# Hot Water Heater



## kywoman (Feb 9, 2006)

Is it ok to use the electric and gas at the simultaneously for quicker heating?
When do you turn on the heating source? Is it possible to have hot water on demand? Or do you need to turn it on and let it heat up before each usage?


----------



## gone campin (Jan 29, 2006)

I just learned on this trip this weekend that we have 2 buttons: water heater electric and water heater gas, but the electric is for the electric start and the gas is for the gas to flow.

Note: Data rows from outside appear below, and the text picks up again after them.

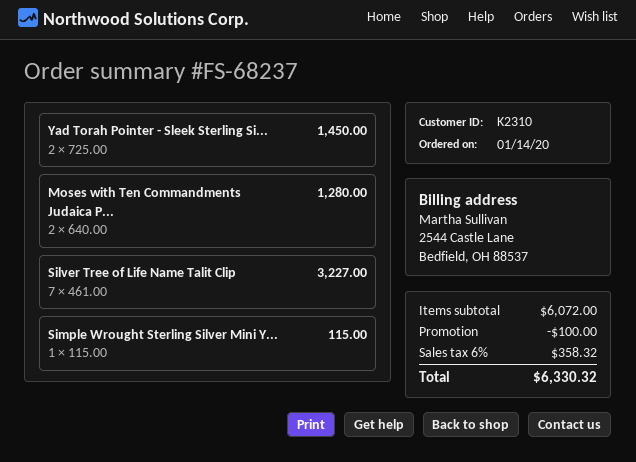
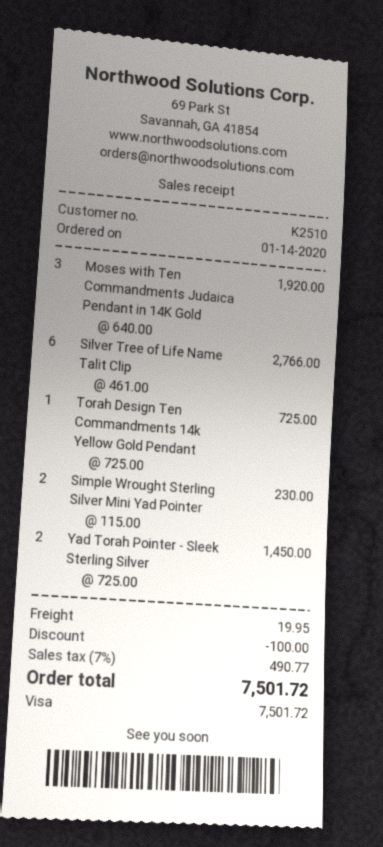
customer number: K2310 -> K2510
Moses with Ten Commandments Judaica P...: 2 x 640.00 = 1280.00 -> 3 x 640.00 = 1920.00
Silver Tree of Life Name Talit Clip: 7 x 461.00 = 3227.00 -> 6 x 461.00 = 2766.00
Simple Wrought Sterling Silver Mini Y...: 1 x 115.00 = 115.00 -> 2 x 115.00 = 230.00
Torah Design Ten Commandments 14k Yellow Gold Pendant: none -> 1 x 725.00 = 725.00
shipping: none -> 19.95
tax: 6% = 358.32 -> 7% = 490.77
total: 6330.32 -> 7501.72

It does not take long for the water to flow hot. No longer than at home does. It gets very hot also.

Linda


----------



## HootBob (Apr 26, 2004)

On mine I can heat the water either by electric or gas
I have turn them both on when we have alot of water useage

Don


----------



## stapless (Feb 20, 2005)

I have used both to heat the water more quickly. I don't know







of any reason that you can't do that. It does take an hour or so to heat the water. if 'on demand' means an hour or so lead time, then that's fine. I generally turn it on when we get to the CG and off when we leave. I usually use both to get it heated up, the just the electric. it is not as quick to reheat, but I don't burn any more propane than I have to. If I'm using a lot of electricity and I'm worried about blowing a fuse, I will switch over to propane.

I'm sure everyone has there own way, and now you know mine.

scott
action


----------



## z-family (Oct 2, 2004)




----------



## gone campin (Jan 29, 2006)

stapless said:


> I have used both to heat the water more quickly. I don't know
> 
> 
> 
> ...


Does this mean I did not learn what I thought I did about the electric start being the Water Heater Electric button and the Water Heater Gas button being the propane flow button?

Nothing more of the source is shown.